The most common ways to protect an Android smartphone are by a pattern, a PIN code or a password, from less to more complicated to guess. While a pattern can be easily guessed simply by looking at the device against the light to see the fingerprint on the screen, a password is very complex, being almost impossible to guess without a clue of it.
A group of security researchers have discovered a flaw in the Android lock screen that allows access to the entire system by skipping this lock screen when it is configured with an access password.
The way to exploit this flaw is very simple. From the lock screen protected with the password we must open the emergency call application. There we must type a code, as long as possible, that we will use to later force the unlocking. For this we can, for example, write 10 asterisks and copy / paste them several times until there are no more digits in the marker, to copy the resulting code.

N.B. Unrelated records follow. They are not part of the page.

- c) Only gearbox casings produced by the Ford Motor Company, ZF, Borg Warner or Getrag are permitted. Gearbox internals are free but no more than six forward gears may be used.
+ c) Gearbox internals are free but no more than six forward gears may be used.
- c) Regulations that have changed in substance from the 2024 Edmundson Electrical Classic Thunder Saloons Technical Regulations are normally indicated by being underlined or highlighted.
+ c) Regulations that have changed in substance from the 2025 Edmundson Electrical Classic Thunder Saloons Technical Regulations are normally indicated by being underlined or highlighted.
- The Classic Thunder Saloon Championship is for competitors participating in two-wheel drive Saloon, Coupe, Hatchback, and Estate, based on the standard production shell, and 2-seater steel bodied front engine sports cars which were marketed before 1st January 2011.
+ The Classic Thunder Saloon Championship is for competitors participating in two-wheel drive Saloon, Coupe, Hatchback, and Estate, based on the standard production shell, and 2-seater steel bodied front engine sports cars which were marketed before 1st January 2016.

Once we have the longest code, copy it to the clipboard, we return to the lock screen and open the camera application that, by default, we can use without the need for the password. From the camera we open the menu at the top to access the “System Settings” section, where it will automatically ask for the unlock password.

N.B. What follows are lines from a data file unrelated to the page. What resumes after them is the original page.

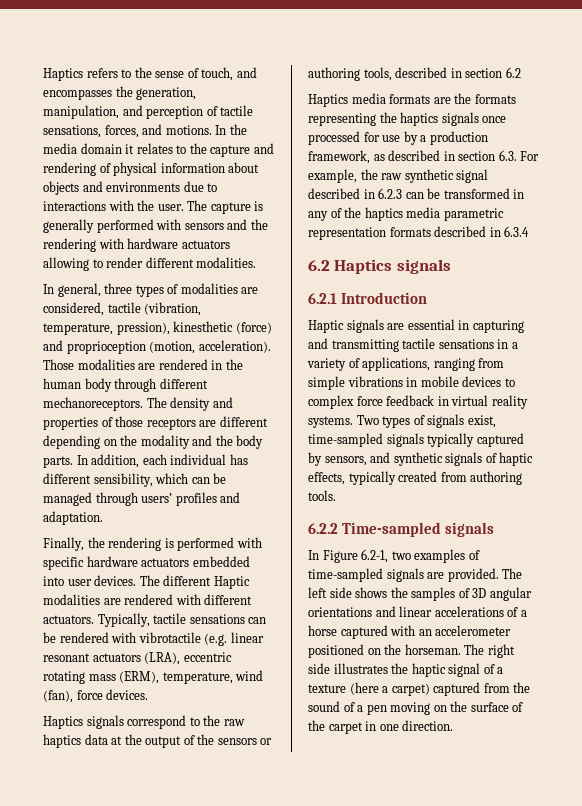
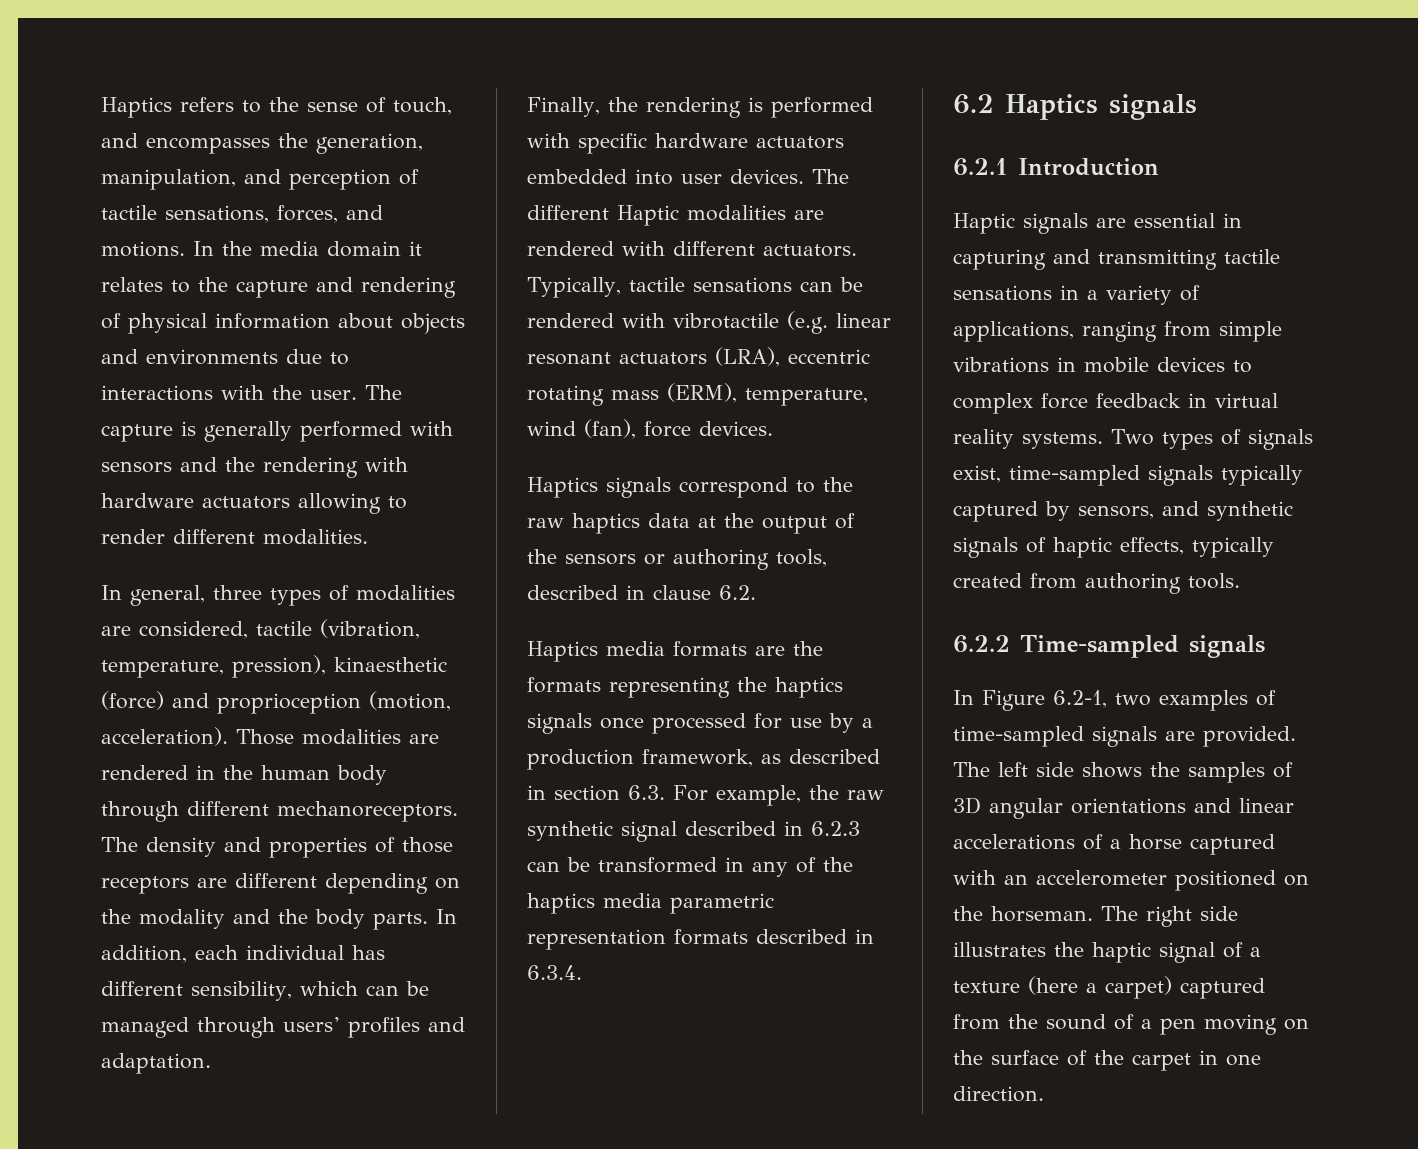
- In general, three types of modalities are considered, tactile (vibration, temperature, pression), kinesthetic (force) and proprioception (motion, acceleration).
+ In general, three types of modalities are considered, tactile (vibration, temperature, pression), kinaesthetic (force) and proprioception (motion, acceleration).
- Haptics signals correspond to the raw haptics data at the output of the sensors or authoring tools, described in section 6.2
+ Haptics signals correspond to the raw haptics data at the output of the sensors or authoring tools, described in clause 6.2.
- Haptics media formats are the formats representing the haptics signals once processed for use by a production framework, as described in section 6.3. For example, the raw synthetic signal described in 6.2.3 can be transformed in any of the haptics media parametric representation formats described in 6.3.4
+ Haptics media formats are the formats representing the haptics signals once processed for use by a production framework, as described in section 6.3. For example, the raw synthetic signal described in 6.2.3 can be transformed in any of the haptics media parametric representation formats described in 6.3.4.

Here we must paste (probably several times) the asterisk code that we have previously saved. After two or three times that we paste the code (depending on how long we have copied it for the first time to the clipboard) Android will return an error, the camera and the lock screen will close and we will automatically be inside the system, with full access to all files and all applications on it.
In case of locking the device again (for example due to the passage of time) we simply have to repeat the process again to force the unlock again.

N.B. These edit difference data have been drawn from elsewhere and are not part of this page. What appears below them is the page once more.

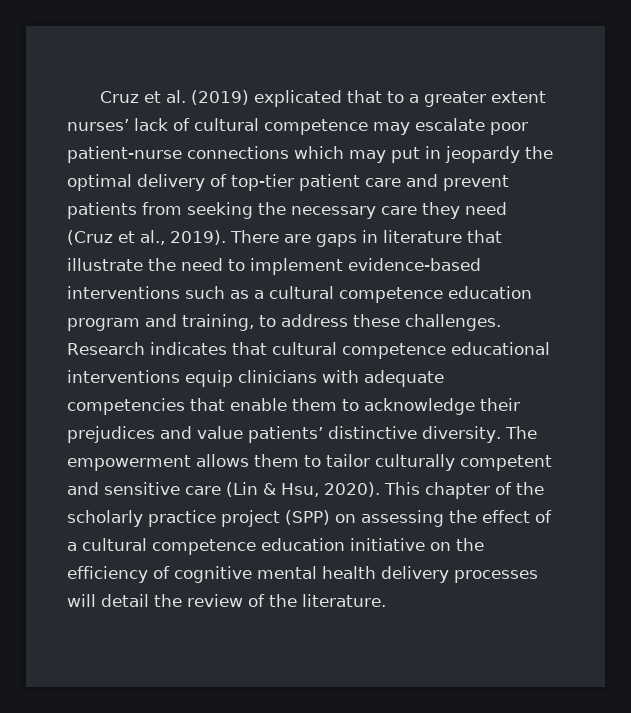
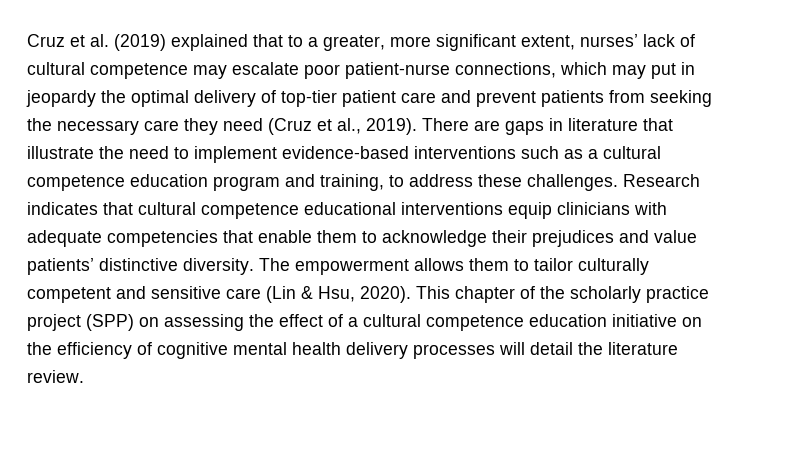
- Cruz et al. (2019) explicated that to a greater extent nurses’ lack of cultural competence may escalate poor patient-nurse connections which may put in jeopardy the optimal delivery of top-tier patient care and prevent patients from seeking the necessary care they need (Cruz et al., 2019).
+ Cruz et al. (2019) explained that to a greater, more significant extent, nurses’ lack of cultural competence may escalate poor patient-nurse connections, which may put in jeopardy the optimal delivery of top-tier patient care and prevent patients from seeking the necessary care they need (Cruz et al., 2019).
- This chapter of the scholarly practice project (SPP) on assessing the effect of a cultural competence education initiative on the efficiency of cognitive mental health delivery processes will detail the review of the literature.
+ This chapter of the scholarly practice project (SPP) on assessing the effect of a cultural competence education initiative on the efficiency of cognitive mental health delivery processes will detail the literature review.

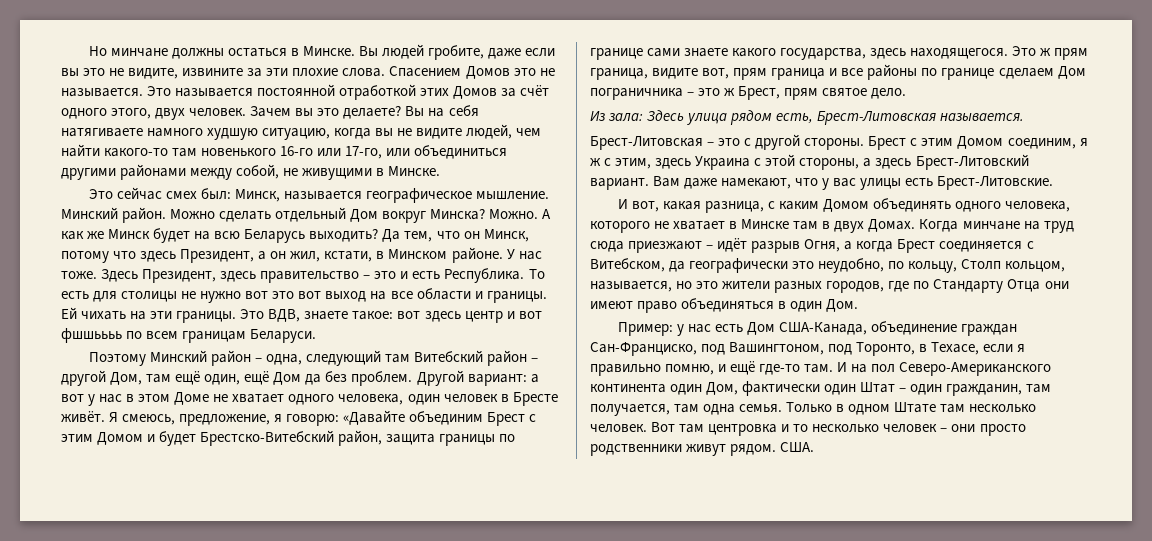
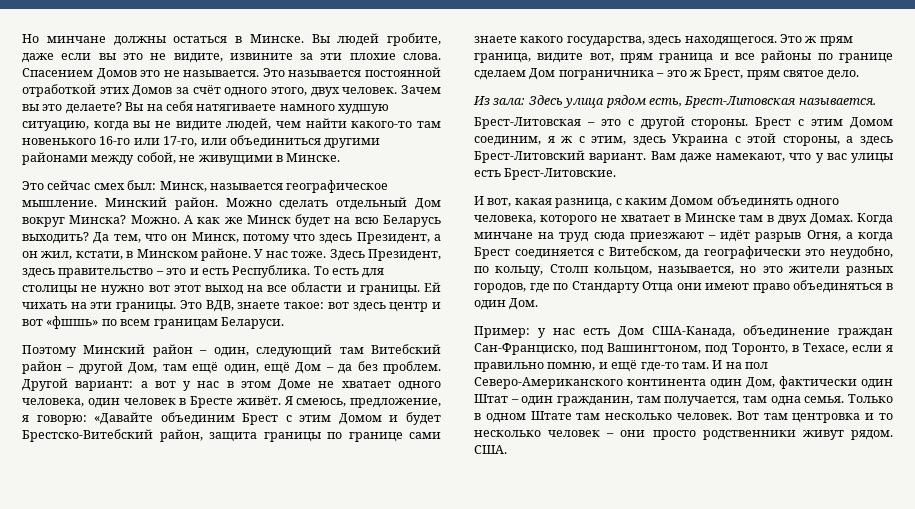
- То есть для столицы не нужно вот это вот выход на все области и границы.
+ То есть для столицы не нужно вот этот выход на все области и границы.
- Это ВДВ, знаете такое: вот здесь центр и вот фшшьььь по всем границам Беларуси.
+ Это ВДВ, знаете такое: вот здесь центр и вот «фшшь» по всем границам Беларуси.
- Поэтому Минский район – одна, следующий там Витебский район – другой Дом, там ещё один, ещё Дом да без проблем.
+ Поэтому Минский район – один, следующий там Витебский район – другой Дом, там ещё один, ещё Дом – да без проблем.

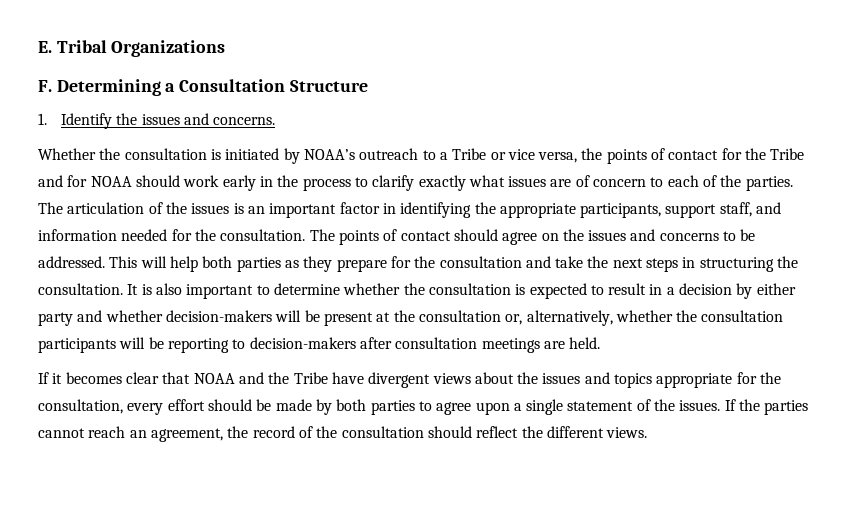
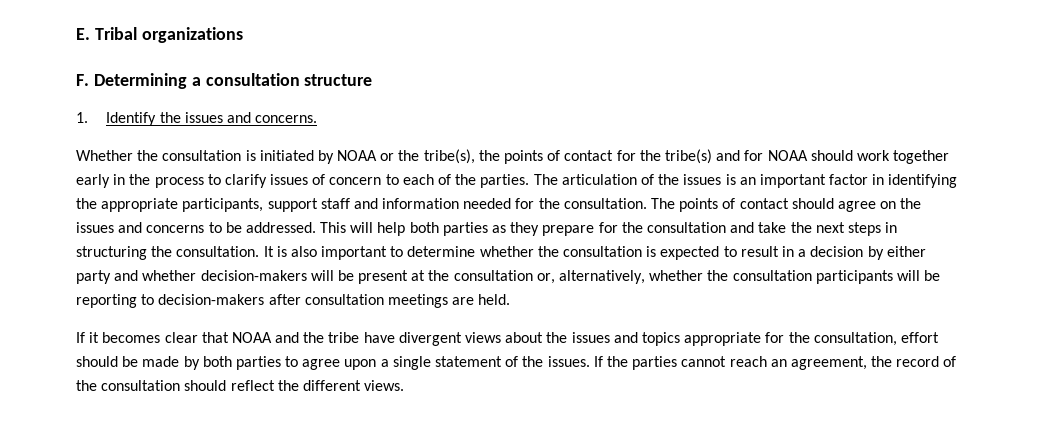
- E. Tribal Organizations
+ E. Tribal organizations
- F. Determining a Consultation Structure
+ F. Determining a consultation structure
- Whether the consultation is initiated by NOAA’s outreach to a Tribe or vice versa, the points of contact for the Tribe and for NOAA should work early in the process to clarify exactly what issues are of concern to each of the parties.
+ Whether the consultation is initiated by NOAA or the tribe(s), the points of contact for the tribe(s) and for NOAA should work together early in the process to clarify issues of concern to each of the parties.
- The articulation of the issues is an important factor in identifying the appropriate participants, support staff, and information needed for the consultation.
+ The articulation of the issues is an important factor in identifying the appropriate participants, support staff and information needed for the consultation.
- If it becomes clear that NOAA and the Tribe have divergent views about the issues and topics appropriate for the consultation, every effort should be made by both parties to agree upon a single statement of the issues.
+ If it becomes clear that NOAA and the tribe have divergent views about the issues and topics appropriate for the consultation, effort should be made by both parties to agree upon a single statement of the issues.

Here is a video where they show the process step by step.
From Google they have confirmed that they are aware of the failure and that they have already solved it, thus reaching the solution to Nexus devices through a conventional patch. Users of devices manufactured by other companies will have to wait for them to publish the corresponding patches in order to solve this vulnerability. Meanwhile, the using a PIN code as an unlocking method that, for the moment, seems the safest.
Do you think that Google should better review this type of action to guarantee the safety of its users?